What happened: World leaders and 30 financial institutions pledged to halt deforestation as well as financially support specific focus areas, such as the Congo basin. Brazil’s commitment to end illegal deforestation by 2030 and become carbon neutral by 2050 was also significant.

Cars. Kaminker describes a “breakthrough agenda” emerging from the summit i.e. bringing forward the tipping point at which electric vehicles and other green technologies replace their incumbents. The five breakthrough areas, which include clean electricity, electric vehicles, green steel, hydrogen, and sustainable farming, are “a glimpse of the technologies that will characterise the net-zero economy," he said.

“As more financial institutions begin to assess their alignment to the transition, the Paris Agreement, and new government pledges, the thinking and sophistication of the market will rapidly evolve." There will be a sharp move away from a simplistic focus on avoiding high-emitting sectors to identifying specific roadmaps for each sector's challenges and identifying companies making genuine progress. "That, in turn, will shift views on companies and how assets are priced by the markets,” he added.

Enforcement will intensify. Last month, the Task Force on Climate-Related Financial Disclosures (TCFD) released guidance recommending that all financial institutions disclose their alignment to well below a 2C scenario. The UK has set out its store, announcing that it will soon be legally requiring issuers to report progress on their net-zero commitments.

In a major push to globally align corporate disclosure, the IFRS Foundation used the Glagow backdrop to launch the International Sustainability Standards Board. The new body brings together the Value Reporting Foundation and the Climate Disclosure Standards Board, among other reporting framework heavy lifters, to unify the financial accounting.

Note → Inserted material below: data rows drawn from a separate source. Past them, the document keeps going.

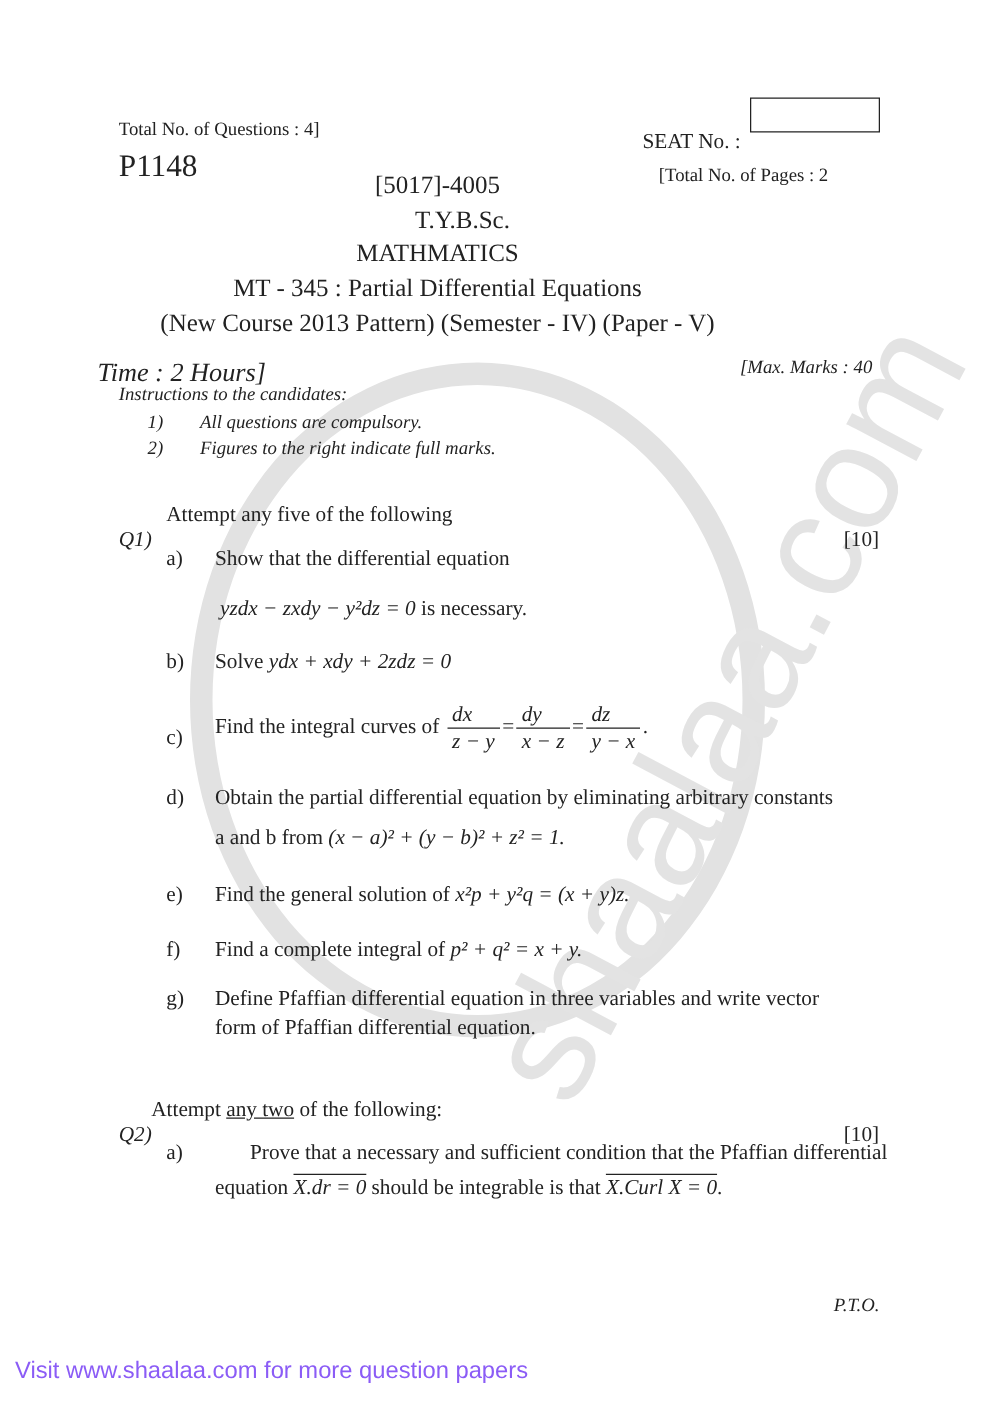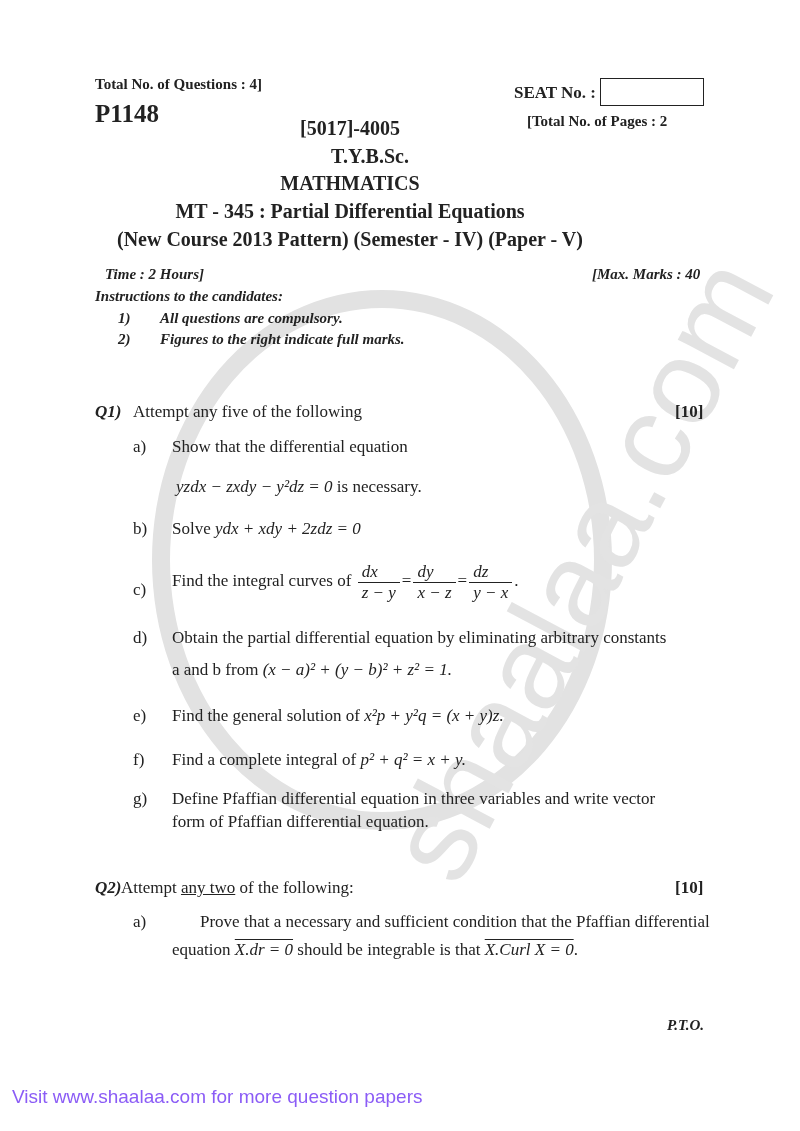--- a/index.html
+++ b/index.html
@@ -1,18 +1,18 @@
 <!DOCTYPE html>
 <html><head>
 <meta charset="utf-8">
 <style>
   html, body { margin:0; padding:0; background:#fff; }
   body { width:800px; height:1131px; position:relative; overflow:hidden; color:#222; font-family:"Liberation Serif", serif; }
   .abs { position:absolute; }
-  .b { font-weight:bold; }
+  .b { font-weight:normal;margin-top:20px; }
   .i { font-style:italic; }
   .center { left:0; width:700px; text-align:center; }
   .watermark-circle { position:absolute; left:152px; top:290px; width:460px; height:540px; border:18px solid #e2e2e2; border-radius:50%; box-sizing:border-box; }
   .watermark-text { position:absolute; left:240px; top:500px; font-family:"Liberation Sans", sans-serif; font-size:120px; color:#e3e3e3; transform:rotate(-62deg); transform-origin:center; white-space:nowrap; }
   .seatbox { position:absolute; left:600px; top:78px; width:104px; height:28px; border:1.5px solid #222; box-sizing:border-box; }
   .q-item { position:absolute; font-size:17px; }
   .q-letter { position:absolute; left:133px; font-size:17px; }
   .math { font-style:italic; font-family:"Liberation Serif", serif; }
   .frac { display:inline-block; vertical-align:middle; text-align:left; margin:0 2px; }
   .frac .num { display:block; border-bottom:1px solid #222; padding:0 4px; font-style:italic; }
@@ -34,21 +34,21 @@
 <div class="abs b" style="left:514px;top:83px;font-size:17px;">SEAT No. :</div>
 <div class="seatbox"></div>
 <div class="abs b" style="left:527px;top:113px;font-size:15px;">[Total No. of Pages : 2</div>
 
 <div class="abs center b" style="top:117px;font-size:20px;">[5017]-4005</div>
 <div class="abs center b" style="top:145px;font-size:20px;padding-left:20px;">T.Y.B.Sc.</div>
 <div class="abs center b" style="top:172px;font-size:20px;">MATHMATICS</div>
 <div class="abs center b" style="top:200px;font-size:20px;">MT - 345 :  Partial Differential Equations</div>
 <div class="abs center b" style="top:228px;font-size:20px;">(New Course 2013 Pattern) (Semester - IV) (Paper - V)</div>
 
-<div class="abs b i" style="left:105px;top:266px;font-size:15px;">Time : 2 Hours]</div>
+<div class="abs b i" style="left:78px;top:266px;font-size:21px;">Time : 2 Hours]</div>
 <div class="abs b i" style="left:592px;top:266px;font-size:15px;">[Max. Marks : 40</div>
 <div class="abs b i" style="left:95px;top:288px;font-size:15px;">Instructions to the candidates:</div>
 <div class="abs b i" style="left:118px;top:310px;font-size:15px;">1)</div>
 <div class="abs b i" style="left:160px;top:310px;font-size:15px;">All questions are compulsory.</div>
 <div class="abs b i" style="left:118px;top:331px;font-size:15px;">2)</div>
 <div class="abs b i" style="left:160px;top:331px;font-size:15px;">Figures to the right indicate full marks.</div>
 
 <div class="abs b i" style="left:95px;top:402px;font-size:17px;">Q1)</div>
 <div class="abs" style="left:133px;top:402px;font-size:17px;">Attempt any five of the following</div>
 <div class="abs b" style="left:675px;top:402px;font-size:17px;">[10]</div>

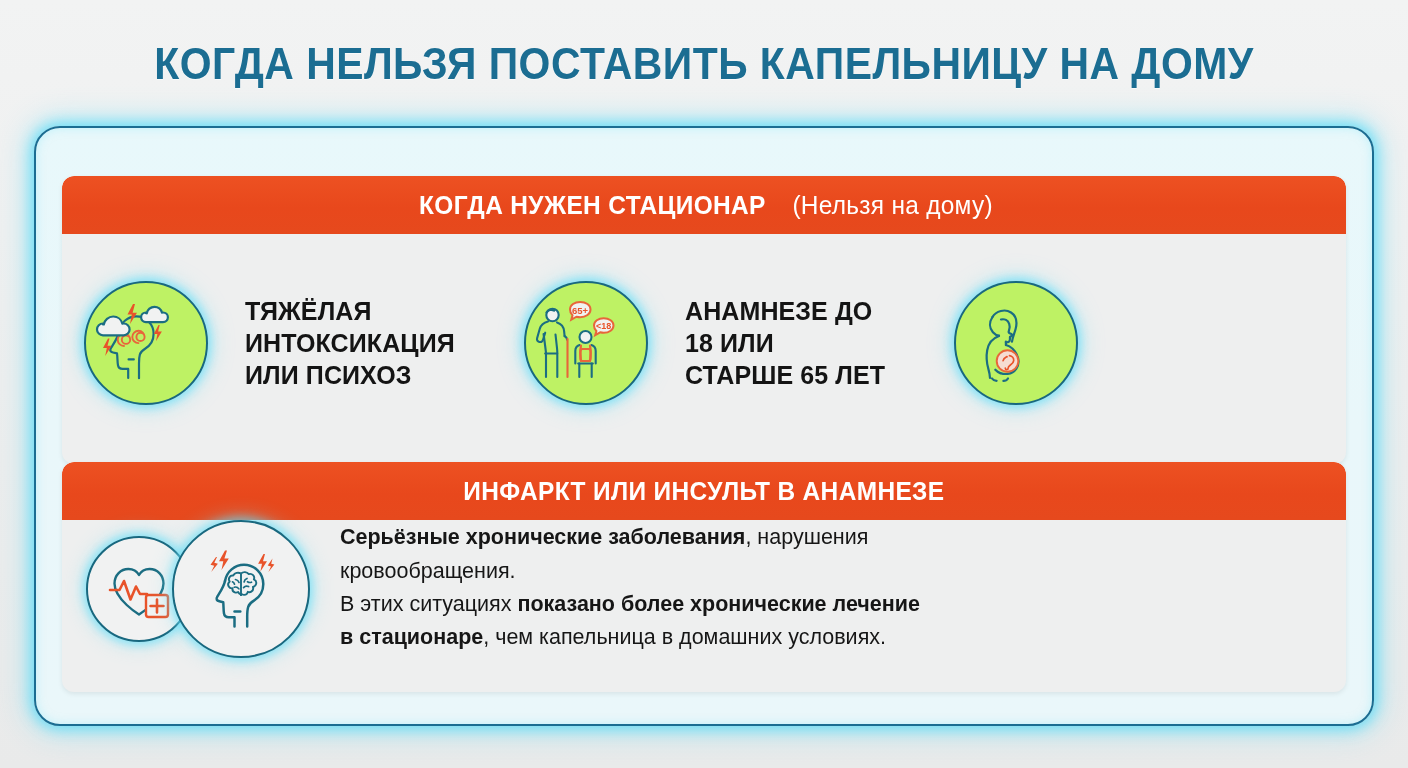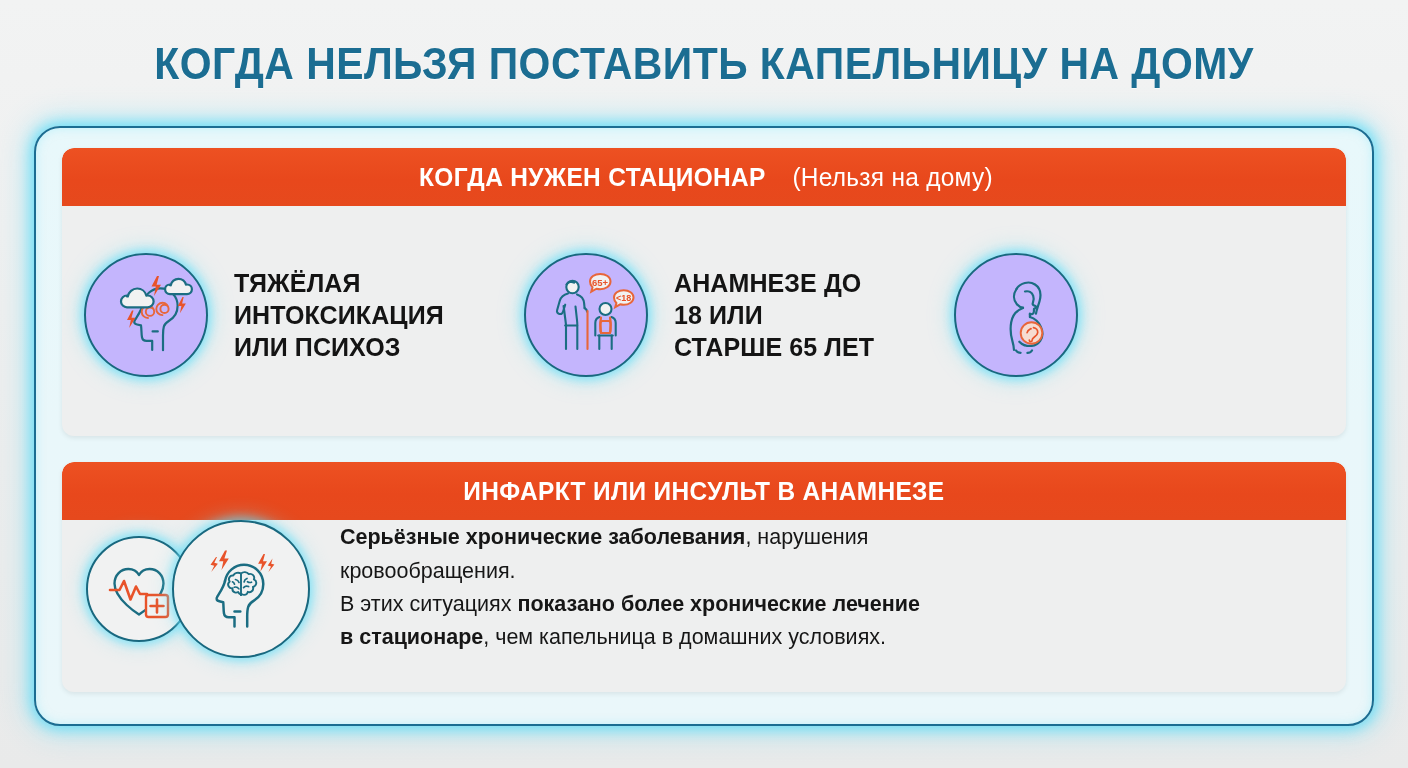--- a/index.html
+++ b/index.html
@@ -50,21 +50,21 @@
   
   .card {
     position: absolute;
     left: 26px;
     width: 1284px;
     background: #eeefef;
     border-radius: 12px;
     box-shadow: 0 2px 5px rgba(0,0,0,0.08);
     overflow: hidden;
   }
-  .card--top { top: 20px; height: 288px; }
+  .card--top { top: 48px; height: 288px; }
   .card--bottom { top: 334px; height: 230px; }
 
   .banner {
     background: linear-gradient(180deg, #ed5122 0%, #e8481c 55%, #e6491d 100%);
     border-radius: 12px 12px 0 0;
     height: 58px;
     display: flex;
     align-items: center;
     justify-content: center;
     color: #ffffff;
@@ -102,32 +102,32 @@
   .item--1 { flex: 0 0 440px; }
   .item--2 { flex: 0 0 430px; }
   .item--3 { flex: 1 1 auto; }
 
   .icon-circle {
     width: 124px;
     height: 124px;
     min-width: 124px;
     border-radius: 50%;
     border: 2.6px solid #19687f;
-    background: #c4b5fd;
-    display: flex;
-    align-items: center;
-    justify-content: flex-end;
+    background: #bef264;
+    display: flex;
+    align-items: center;
+    justify-content: flex-start;
     box-shadow: 0 0 10px 3px rgba(92, 220, 247, 0.65),
                 0 0 20px 6px rgba(130, 230, 250, 0.35);
     box-sizing: border-box;
   }
   .icon-circle svg { display: block; }
 
   .item__label {
-    margin-left: 26px;
+    margin-left: 37px;
     font-weight: 700;
     font-size: 25px;
     line-height: 1.28;
     color: #141414;
     letter-spacing: 0.1px;
   }
 
   
   .bottom-body {
     display: flex;

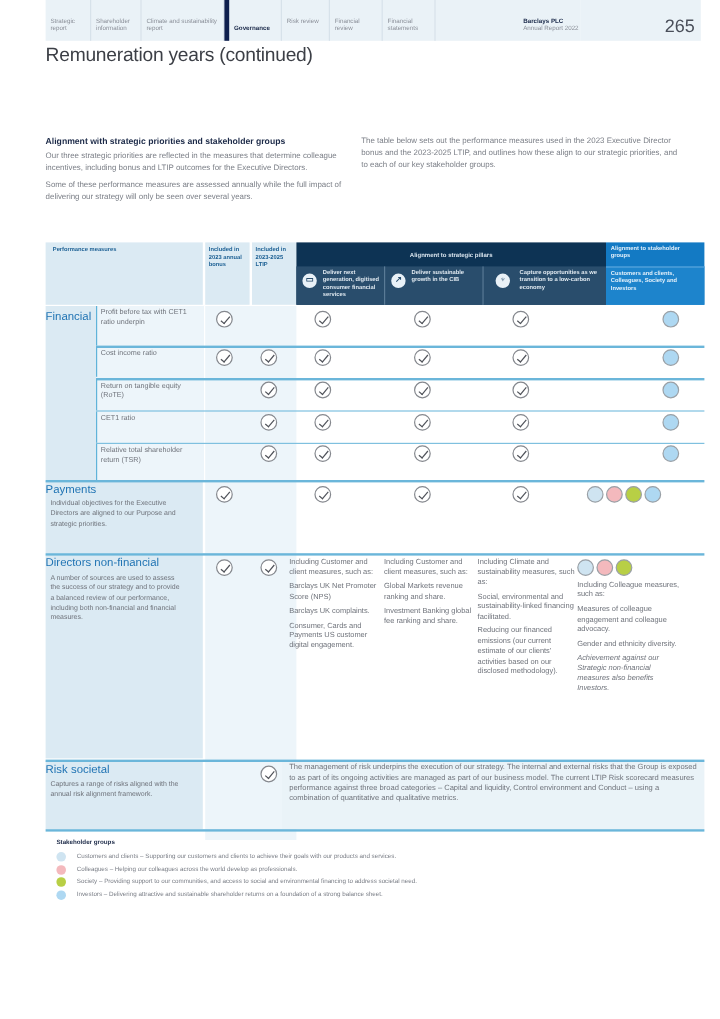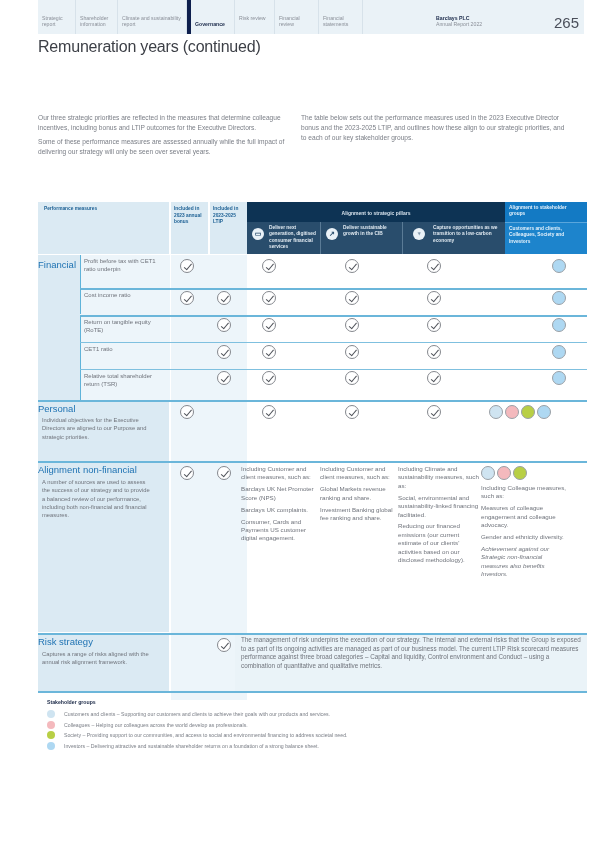--- a/index.html
+++ b/index.html
@@ -77,20 +77,21 @@
 <div style="position:absolute;left:484px;top:0;width:100px;height:34px;background:#eaf2f7;"></div>
 <div class="brand" style="left:436px;top:15px;">
   <b>Barclays PLC</b>
   <span>Annual Report 2022</span>
 </div>
 <div class="pagenum">265</div>
 
 <div class="title">Remuneration years (continued)</div>
 
 <div class="intro-left">
+  <div class="intro-head">Alignment with strategic priorities and stakeholder groups</div>
   <p class="intro-p">Our three strategic priorities are reflected in the measures that determine colleague incentives, including bonus and LTIP outcomes for the Executive Directors.</p>
   <p class="intro-p">Some of these performance measures are assessed annually while the full impact of delivering our strategy will only be seen over several years.</p>
 </div>
 <div class="intro-right">
   <p class="intro-p">The table below sets out the performance measures used in the 2023 Executive Director bonus and the 2023-2025 LTIP, and outlines how these align to our strategic priorities, and to each of our key stakeholder groups.</p>
 </div>
 
 <div class="tbl">
 
   <div class="hdr h-perf">Performance measures</div>
@@ -160,33 +161,33 @@
   <div class="hline" style="top:167px;left:42px;width:507px"></div>
 
   <div class="measure" style="top:168px;height:30px;">Relative total shareholder return (TSR)</div>
   <div class="check" style="left:179px;top:169px"></div>
   <div class="check" style="left:224px;top:169px"></div>
   <div class="check" style="left:307px;top:169px"></div>
   <div class="check" style="left:389px;top:169px"></div>
   <div class="dot" style="left:514px;top:169px;background:#aed8f2"></div>
   <div class="hline thick" style="top:198px;width:549px"></div>
 
-  <div class="cat-title" style="top:201px">Personal</div>
+  <div class="cat-title" style="top:201px">Payments</div>
   <div class="cat-desc" style="top:214px;width:110px">Individual objectives for the Executive Directors are aligned to our Purpose and strategic priorities.</div>
   <div class="check" style="left:142px;top:203px"></div>
   <div class="check" style="left:224px;top:203px"></div>
   <div class="check" style="left:307px;top:203px"></div>
   <div class="check" style="left:389px;top:203px"></div>
   <div class="dot" style="left:451px;top:203px;background:#cfe4f1"></div>
   <div class="dot" style="left:467px;top:203px;background:#f4b9bd"></div>
   <div class="dot" style="left:483px;top:203px;background:#b8cf45"></div>
   <div class="dot" style="left:499px;top:203px;background:#aed8f2"></div>
   <div class="hline thick" style="top:259px;width:549px"></div>
 
-  <div class="cat-title" style="top:262px">Alignment non-financial</div>
+  <div class="cat-title" style="top:262px">Directors non-financial</div>
   <div class="cat-desc" style="top:276px;width:110px">A number of sources are used to assess the success of our strategy and to provide a balanced review of our performance, including both non-financial and financial measures.</div>
   <div class="check" style="left:142px;top:264px"></div>
   <div class="check" style="left:179px;top:264px"></div>
 
   <div class="snf-text" style="left:203px;top:263px;width:78px">
     <p>Including Customer and client measures, such as:</p>
     <p>Barclays UK Net Promoter Score (NPS)</p>
     <p>Barclays UK complaints.</p>
     <p>Consumer, Cards and Payments US customer digital engagement.</p>
   </div>
@@ -204,21 +205,21 @@
   <div class="dot" style="left:459px;top:264px;background:#f4b9bd"></div>
   <div class="dot" style="left:475px;top:264px;background:#b8cf45"></div>
   <div class="snf-text" style="left:443px;top:282px;width:86px">
     <p>Including Colleague measures, such as:</p>
     <p>Measures of colleague engagement and colleague advocacy.</p>
     <p>Gender and ethnicity diversity.</p>
     <p class="i">Achievement against our Strategic non-financial measures also benefits Investors.</p>
   </div>
   <div class="hline thick" style="top:431px;width:549px"></div>
 
-  <div class="cat-title" style="top:434px">Risk strategy</div>
+  <div class="cat-title" style="top:434px">Risk societal</div>
   <div class="cat-desc" style="top:448px;width:110px">Captures a range of risks aligned with the annual risk alignment framework.</div>
   <div class="check" style="left:179px;top:436px"></div>
   <div class="risk-text" style="left:203px;top:434px;width:340px">The management of risk underpins the execution of our strategy. The internal and external risks that the Group is exposed to as part of its ongoing activities are managed as part of our business model. The current LTIP Risk scorecard measures performance against three broad categories – Capital and liquidity, Control environment and Conduct – using a combination of quantitative and qualitative metrics.</div>
   <div class="hline thick" style="top:489px;width:549px"></div>
 </div>
 
 <div class="legend">
   <div class="legend-title">Stakeholder groups</div>
   <div class="legend-item">
     <span class="legend-dot" style="background:#cfe4f1"></span>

The alliance wants to be the “go-to” formula for green finance. Already around 140 countries follow IFRS measures in their sustainability reporting and the formation is seen as an important step in consolidating global disclosure rules.

Kaminker says all this assessment will require new mindsets and new forward-looking assessment tools.

“Overall, we need to recognise that the transition to a net-zero economy is both the largest economic transformation of our lifetime and also one that will need to unfold at astonishing speed,” he said. More policy guidance and new regulations will set the pace, track and encourage progress, and penalise those lagging behind, he added.

LOIM’s own analysis suggests that only around 25 per cent of large caps are aligned to a below 2C scenario, and only 6 per cent to a below 1.5C scenario. “While many companies are setting decarbonisation targets, a company setting a net-zero target does not necessarily make it well aligned, unless those targets are independently verified, backed up by interim commitments, and a clear plan for implementation,” the investment firm said.

Kaminker believes that the challenge is "less about pouring all our capital into the 6 per cent of companies already well-aligned than it is about progressively seeking to improve the alignment of the remaining 94 per cent."

Political leadership
The biggest concern coming out of the conference for Michael Jantzi, founder of Morningstar ESG ratings firm Sustainalytics, was the US.

“I am worried about the US. We talk as though the significant challenges we faced with our former administration, like pulling out of the Paris Agreement, are behind us. Although we’ve seen a meaningful and important change in tone and proposed direction, the Biden administration seems to be struggling on a number of fronts. Its infrastructure bill is being held hostage by a senator from a coal-producing state, and the Build Back Better plan may not get implemented. President Biden was circumspect at COP. I’m not convinced that US actions, at the federal government level anyway, are going to match some of the net-zero promises and well-intentioned rhetoric.”